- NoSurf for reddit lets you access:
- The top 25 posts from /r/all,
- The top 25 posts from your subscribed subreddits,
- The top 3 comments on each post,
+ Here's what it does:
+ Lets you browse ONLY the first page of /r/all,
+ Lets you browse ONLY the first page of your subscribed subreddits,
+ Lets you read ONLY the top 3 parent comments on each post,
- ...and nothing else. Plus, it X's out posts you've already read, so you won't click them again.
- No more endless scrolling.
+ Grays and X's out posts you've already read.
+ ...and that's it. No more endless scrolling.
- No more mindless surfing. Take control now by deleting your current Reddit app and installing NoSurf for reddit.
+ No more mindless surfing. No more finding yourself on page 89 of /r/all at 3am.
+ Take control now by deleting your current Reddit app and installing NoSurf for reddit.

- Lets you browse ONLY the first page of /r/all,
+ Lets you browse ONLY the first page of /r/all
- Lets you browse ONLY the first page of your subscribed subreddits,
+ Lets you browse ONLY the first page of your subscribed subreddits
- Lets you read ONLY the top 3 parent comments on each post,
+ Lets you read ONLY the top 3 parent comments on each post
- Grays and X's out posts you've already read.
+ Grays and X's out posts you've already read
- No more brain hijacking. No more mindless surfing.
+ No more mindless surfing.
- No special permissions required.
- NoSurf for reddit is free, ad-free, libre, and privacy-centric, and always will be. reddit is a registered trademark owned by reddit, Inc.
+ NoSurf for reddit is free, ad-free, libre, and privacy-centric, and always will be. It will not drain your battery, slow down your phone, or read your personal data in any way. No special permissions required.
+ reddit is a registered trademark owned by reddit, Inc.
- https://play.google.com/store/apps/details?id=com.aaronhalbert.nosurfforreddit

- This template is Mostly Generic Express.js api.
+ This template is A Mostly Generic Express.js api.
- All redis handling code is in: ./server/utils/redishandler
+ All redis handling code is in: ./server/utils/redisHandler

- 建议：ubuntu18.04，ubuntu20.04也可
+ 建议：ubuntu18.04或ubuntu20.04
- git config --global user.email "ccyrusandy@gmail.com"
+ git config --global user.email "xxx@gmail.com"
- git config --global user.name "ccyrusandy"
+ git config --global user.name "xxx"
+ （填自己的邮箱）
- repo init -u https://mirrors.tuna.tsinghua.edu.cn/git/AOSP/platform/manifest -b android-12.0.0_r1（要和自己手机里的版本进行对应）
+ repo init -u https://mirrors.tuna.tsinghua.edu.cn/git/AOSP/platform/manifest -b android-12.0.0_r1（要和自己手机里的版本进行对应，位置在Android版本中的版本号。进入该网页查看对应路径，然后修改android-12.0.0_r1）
——
■ **Action item**: Repeat every line of the material exactly.

■ **Response to this task**:
- NoSurf for reddit lets you access:
- The top 25 posts from /r/all,
- The top 25 posts from your subscribed subreddits,
- The top 3 comments on each post,
+ Here's what it does:
+ Lets you browse ONLY the first page of /r/all,
+ Lets you browse ONLY the first page of your subscribed subreddits,
+ Lets you read ONLY the top 3 parent comments on each post,
- ...and nothing else. Plus, it X's out posts you've already read, so you won't click them again.
- No more endless scrolling.
+ Grays and X's out posts you've already read.
+ ...and that's it. No more endless scrolling.
- No more mindless surfing. Take control now by deleting your current Reddit app and installing NoSurf for reddit.
+ No more mindless surfing. No more finding yourself on page 89 of /r/all at 3am.
+ Take control now by deleting your current Reddit app and installing NoSurf for reddit.

- Lets you browse ONLY the first page of /r/all,
+ Lets you browse ONLY the first page of /r/all
- Lets you browse ONLY the first page of your subscribed subreddits,
+ Lets you browse ONLY the first page of your subscribed subreddits
- Lets you read ONLY the top 3 parent comments on each post,
+ Lets you read ONLY the top 3 parent comments on each post
- Grays and X's out posts you've already read.
+ Grays and X's out posts you've already read
- No more brain hijacking. No more mindless surfing.
+ No more mindless surfing.
- No special permissions required.
- NoSurf for reddit is free, ad-free, libre, and privacy-centric, and always will be. reddit is a registered trademark owned by reddit, Inc.
+ NoSurf for reddit is free, ad-free, libre, and privacy-centric, and always will be. It will not drain your battery, slow down your phone, or read your personal data in any way. No special permissions required.
+ reddit is a registered trademark owned by reddit, Inc.
- https://play.google.com/store/apps/details?id=com.aaronhalbert.nosurfforreddit

- This template is Mostly Generic Express.js api.
+ This template is A Mostly Generic Express.js api.
- All redis handling code is in: ./server/utils/redishandler
+ All redis handling code is in: ./server/utils/redisHandler

- 建议：ubuntu18.04，ubuntu20.04也可
+ 建议：ubuntu18.04或ubuntu20.04
- git config --global user.email "ccyrusandy@gmail.com"
+ git config --global user.email "xxx@gmail.com"
- git config --global user.name "ccyrusandy"
+ git config --global user.name "xxx"
+ （填自己的邮箱）
- repo init -u https://mirrors.tuna.tsinghua.edu.cn/git/AOSP/platform/manifest -b android-12.0.0_r1（要和自己手机里的版本进行对应）
+ repo init -u https://mirrors.tuna.tsinghua.edu.cn/git/AOSP/platform/manifest -b android-12.0.0_r1（要和自己手机里的版本进行对应，位置在Android版本中的版本号。进入该网页查看对应路径，然后修改android-12.0.0_r1）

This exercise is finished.